Friday, November 23

Thursday, November 22

Wednesday, November 21

Tuesday, November 20

Market expected to correct by 1000pts this week

Ironical indicators pave way for correction of 800-1000 points
An ironical relationship is being witnessed in past couple of months between exchange rate and Indian market. India, typically being an export oriented economy loses its fundamental sheen on depreciation of dollar against rupee. However on the contrary foreign funds see an additional incentive in form of currency gain by investing in India and this increased interest helps market buoyancy. In effect weakening fundamentals and rising stock markets indicate an ironical picture.

Since such mismatch is difficult to continue as a long term trend in any economic market place, the adjustment has started being witnessed over last week and effect is largely visible from Monday’s market as well. We expect a further 4-5 % correction in the market i.e. 800-1000 point correction on the Sensex, depicting the broader stock market, till the market support levels come in play and value buying start playing its role.

During this calendar year, US dollar has depreciated about 10% against rupee and we have seen huge FII inflows in our markets. In addition to the growth story sold by Indian markets, this dollar depreciation has also helped in bringing foreign funds in the country.
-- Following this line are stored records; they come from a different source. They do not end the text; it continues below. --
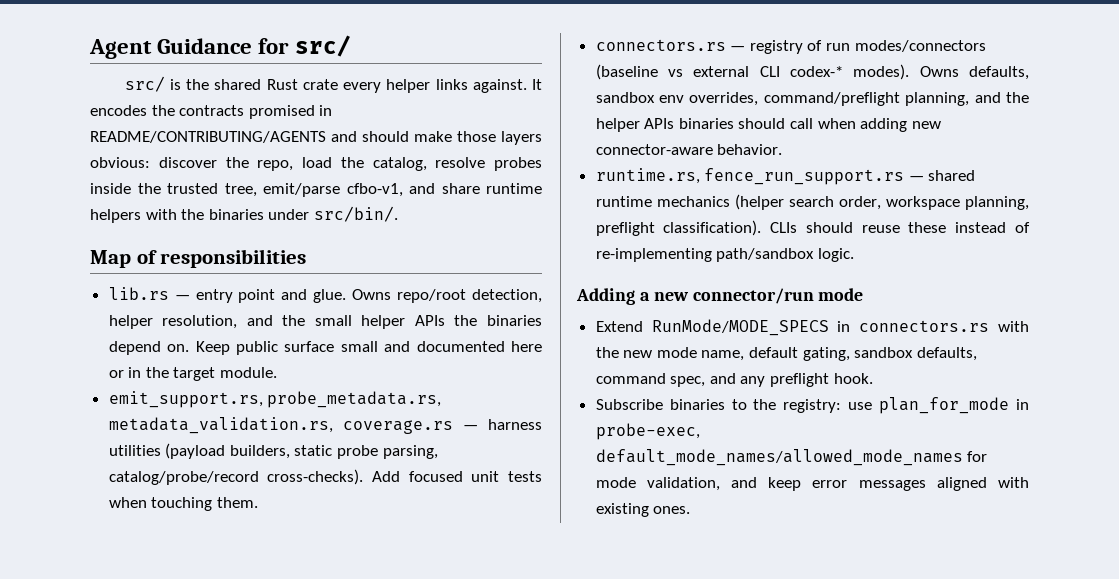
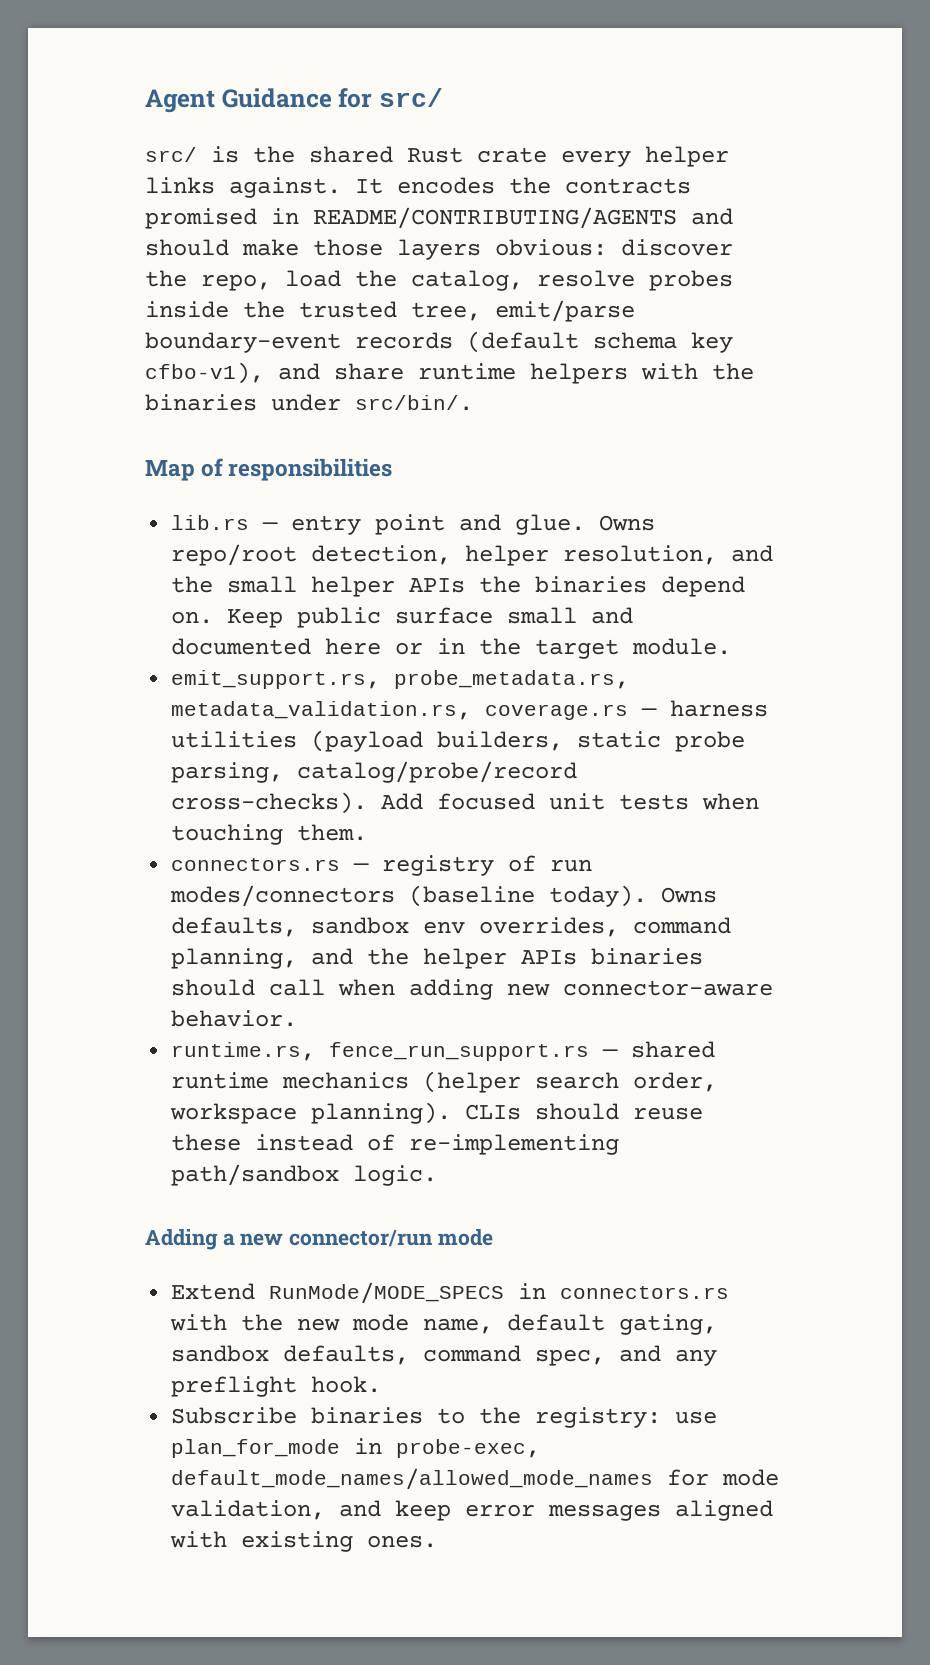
- It encodes the contracts promised in README/CONTRIBUTING/AGENTS and should make those layers obvious: discover the repo, load the catalog, resolve probes inside the trusted tree, emit/parse cfbo-v1, and share runtime helpers with the binaries under src/bin/.
+ It encodes the contracts promised in README/CONTRIBUTING/AGENTS and should make those layers obvious: discover the repo, load the catalog, resolve probes inside the trusted tree, emit/parse boundary-event records (default schema key cfbo-v1), and share runtime helpers with the binaries under src/bin/.
- connectors.rs — registry of run modes/connectors (baseline vs external CLI codex-* modes).
+ connectors.rs — registry of run modes/connectors (baseline today).
- Owns defaults, sandbox env overrides, command/preflight planning, and the helper APIs binaries should call when adding new connector-aware behavior.
+ Owns defaults, sandbox env overrides, command planning, and the helper APIs binaries should call when adding new connector-aware behavior.
- runtime.rs, fence_run_support.rs — shared runtime mechanics (helper search order, workspace planning, preflight classification).
+ runtime.rs, fence_run_support.rs — shared runtime mechanics (helper search order, workspace planning).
Since, handsome currency gain is a strong additional incentive for the foreign investors over and above the market growth, an increased interest amongst the foreign investors in the Indian markets seems obvious. Increased quantum of foreign flows leads to a further depreciation of US dollar against Indian rupee and vice-versa creating a vicious circle.

There have been large talks about the quantum of foreign funds finding there way in Indian stock markets and consequent depreciation of US dollar against rupee. However, investors are seeking strong fundamental story of Indian economy which is being adversely affected by depreciating dollar. India remains largely an export oriented country, as many sectors (including index heavy weights as well) largely depend on international markets, where US dollar being largely used as the trading currency.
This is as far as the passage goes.